◆ **Material for this task**

══════════

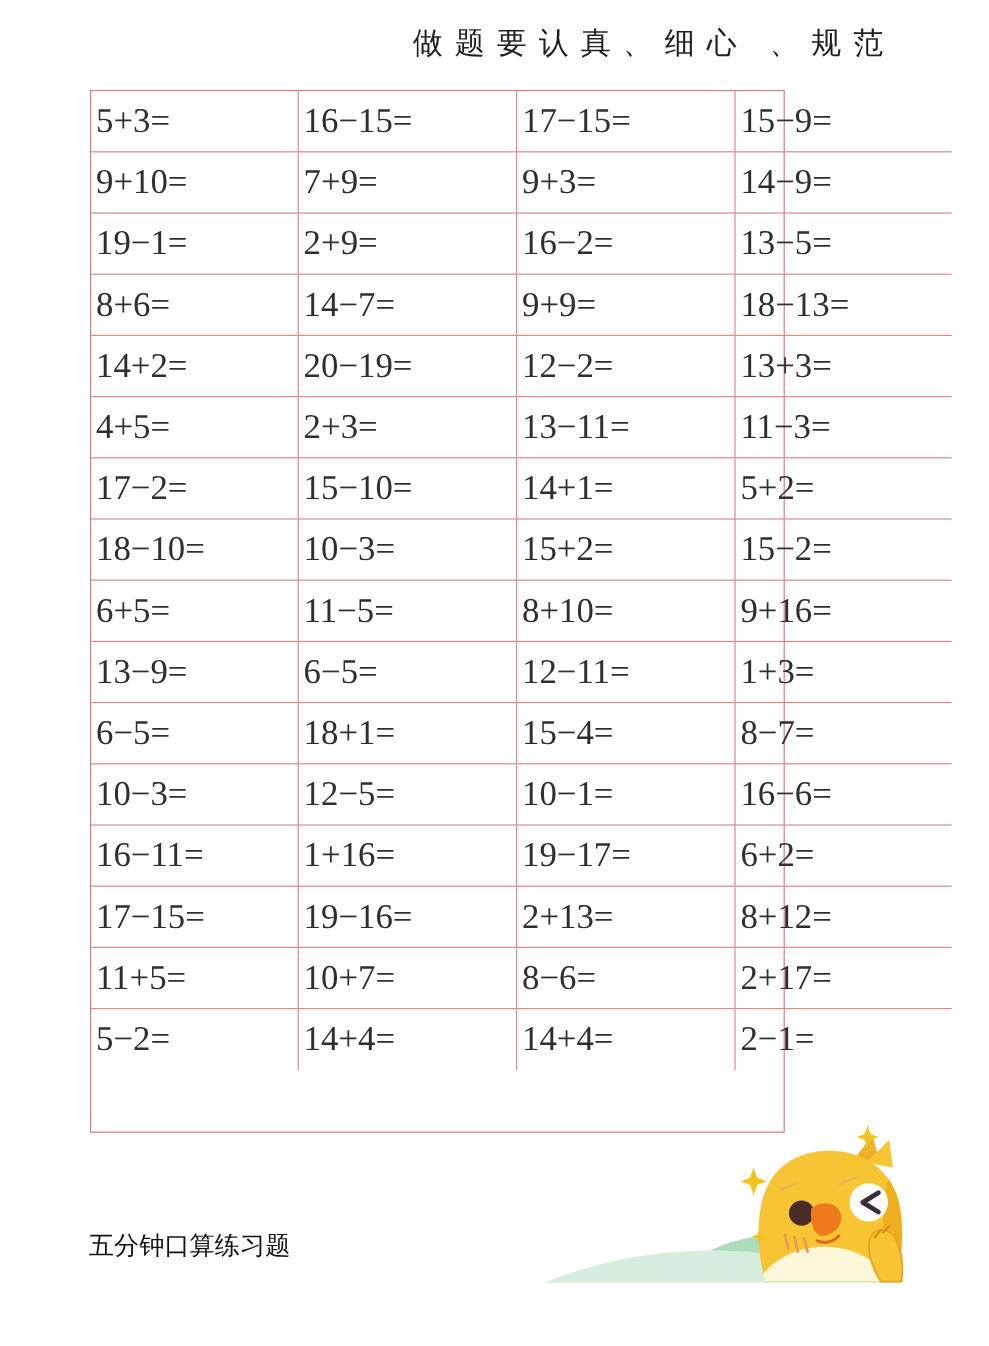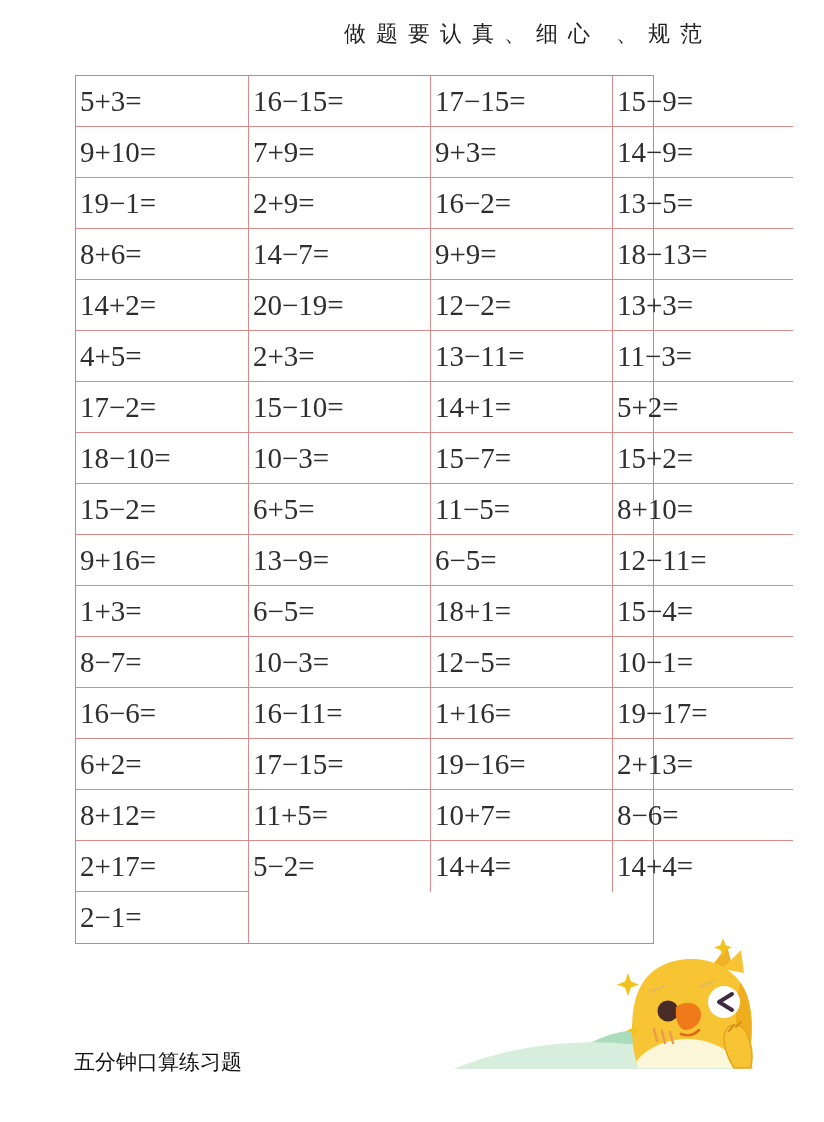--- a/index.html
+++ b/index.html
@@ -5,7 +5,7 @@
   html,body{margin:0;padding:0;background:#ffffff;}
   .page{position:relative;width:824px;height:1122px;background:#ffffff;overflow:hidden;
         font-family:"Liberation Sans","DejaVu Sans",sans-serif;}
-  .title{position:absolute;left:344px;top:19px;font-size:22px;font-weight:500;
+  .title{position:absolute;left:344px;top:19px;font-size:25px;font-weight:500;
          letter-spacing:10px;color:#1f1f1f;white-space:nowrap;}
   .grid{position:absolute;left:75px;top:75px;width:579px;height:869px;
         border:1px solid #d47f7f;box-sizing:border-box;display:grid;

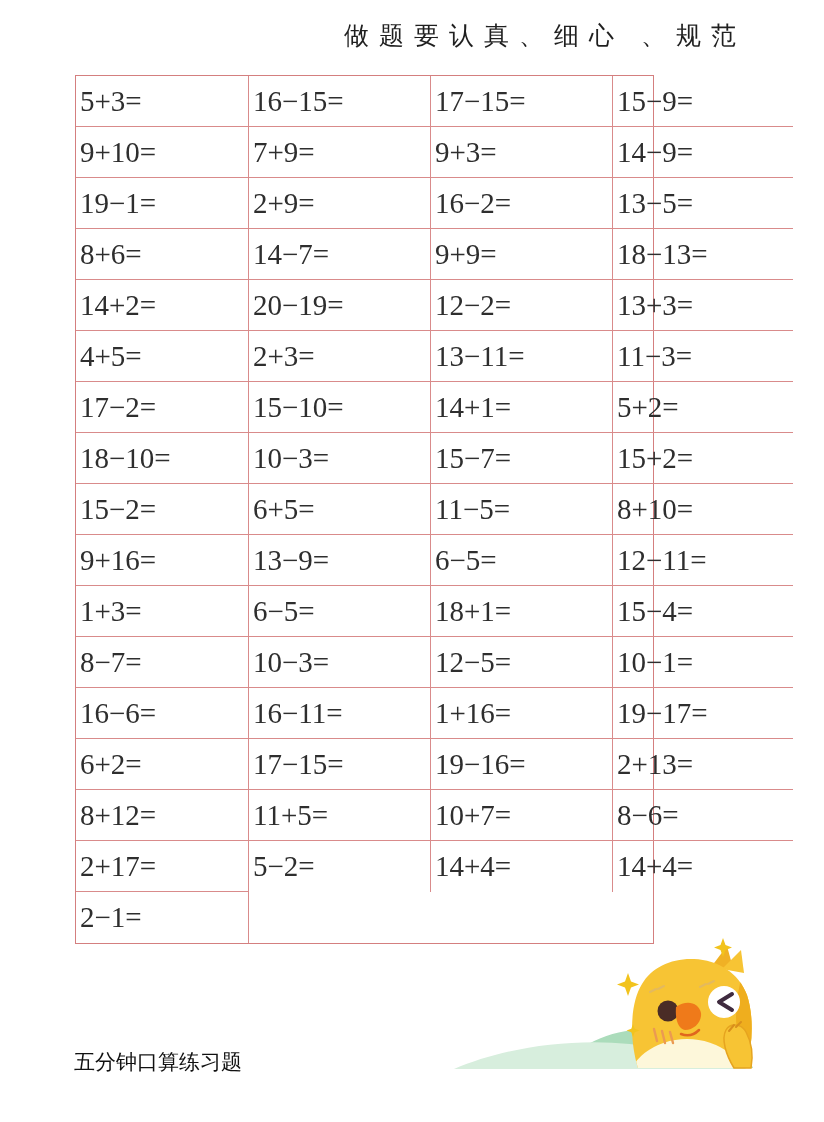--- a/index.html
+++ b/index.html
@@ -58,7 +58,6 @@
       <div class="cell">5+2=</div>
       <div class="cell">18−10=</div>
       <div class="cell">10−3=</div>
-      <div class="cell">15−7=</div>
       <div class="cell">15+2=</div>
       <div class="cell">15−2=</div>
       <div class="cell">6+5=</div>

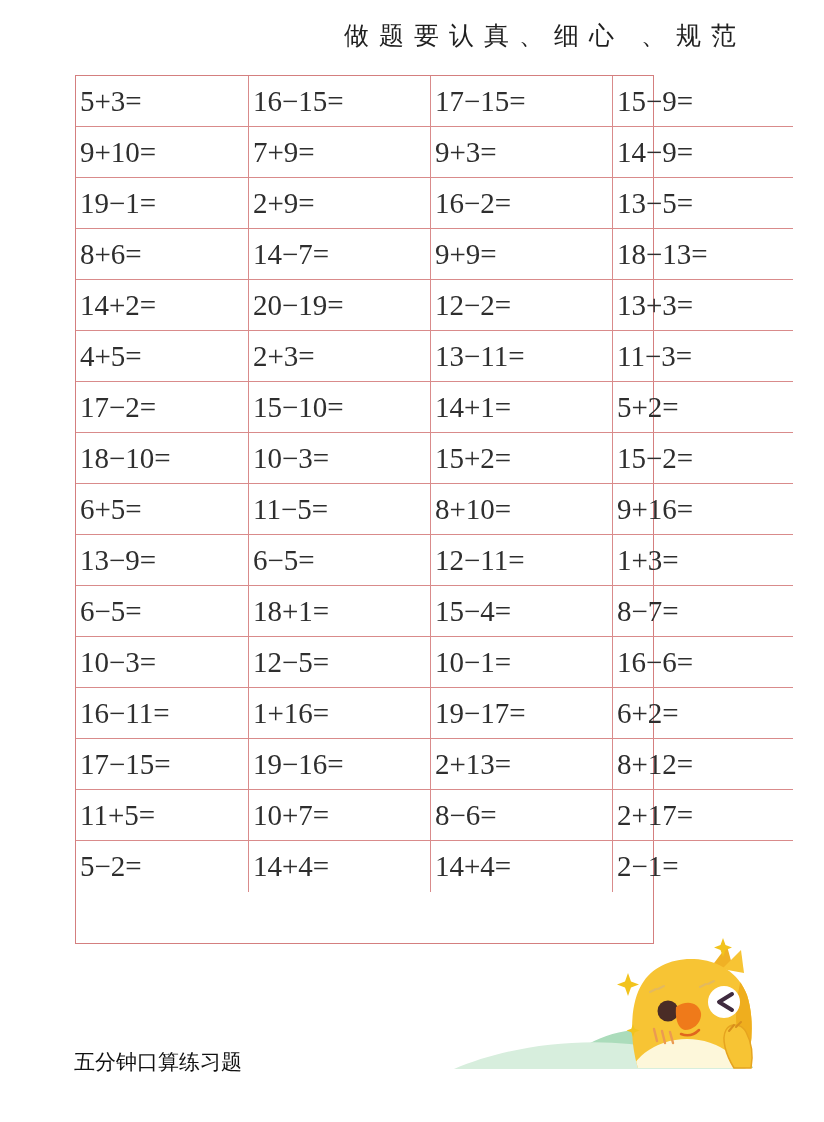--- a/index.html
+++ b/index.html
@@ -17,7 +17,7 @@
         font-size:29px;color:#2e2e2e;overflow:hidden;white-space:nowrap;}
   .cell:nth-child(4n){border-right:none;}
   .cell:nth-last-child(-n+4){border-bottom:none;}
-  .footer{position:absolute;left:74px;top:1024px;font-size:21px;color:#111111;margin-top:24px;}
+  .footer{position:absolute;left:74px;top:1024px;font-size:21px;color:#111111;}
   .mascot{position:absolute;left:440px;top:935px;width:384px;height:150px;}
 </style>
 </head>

══════════

◆ **Problem to solve**
Transcribe all of the lines above exactly as given. The pictures stay out.

◆ **Reply to the task**
--- a/index.html
+++ b/index.html
@@ -5,7 +5,7 @@
   html,body{margin:0;padding:0;background:#ffffff;}
   .page{position:relative;width:824px;height:1122px;background:#ffffff;overflow:hidden;
         font-family:"Liberation Sans","DejaVu Sans",sans-serif;}
-  .title{position:absolute;left:344px;top:19px;font-size:22px;font-weight:500;
+  .title{position:absolute;left:344px;top:19px;font-size:25px;font-weight:500;
          letter-spacing:10px;color:#1f1f1f;white-space:nowrap;}
   .grid{position:absolute;left:75px;top:75px;width:579px;height:869px;
         border:1px solid #d47f7f;box-sizing:border-box;display:grid;

--- a/index.html
+++ b/index.html
@@ -58,7 +58,6 @@
       <div class="cell">5+2=</div>
       <div class="cell">18−10=</div>
       <div class="cell">10−3=</div>
-      <div class="cell">15−7=</div>
       <div class="cell">15+2=</div>
       <div class="cell">15−2=</div>
       <div class="cell">6+5=</div>

--- a/index.html
+++ b/index.html
@@ -17,7 +17,7 @@
         font-size:29px;color:#2e2e2e;overflow:hidden;white-space:nowrap;}
   .cell:nth-child(4n){border-right:none;}
   .cell:nth-last-child(-n+4){border-bottom:none;}
-  .footer{position:absolute;left:74px;top:1024px;font-size:21px;color:#111111;margin-top:24px;}
+  .footer{position:absolute;left:74px;top:1024px;font-size:21px;color:#111111;}
   .mascot{position:absolute;left:440px;top:935px;width:384px;height:150px;}
 </style>
 </head>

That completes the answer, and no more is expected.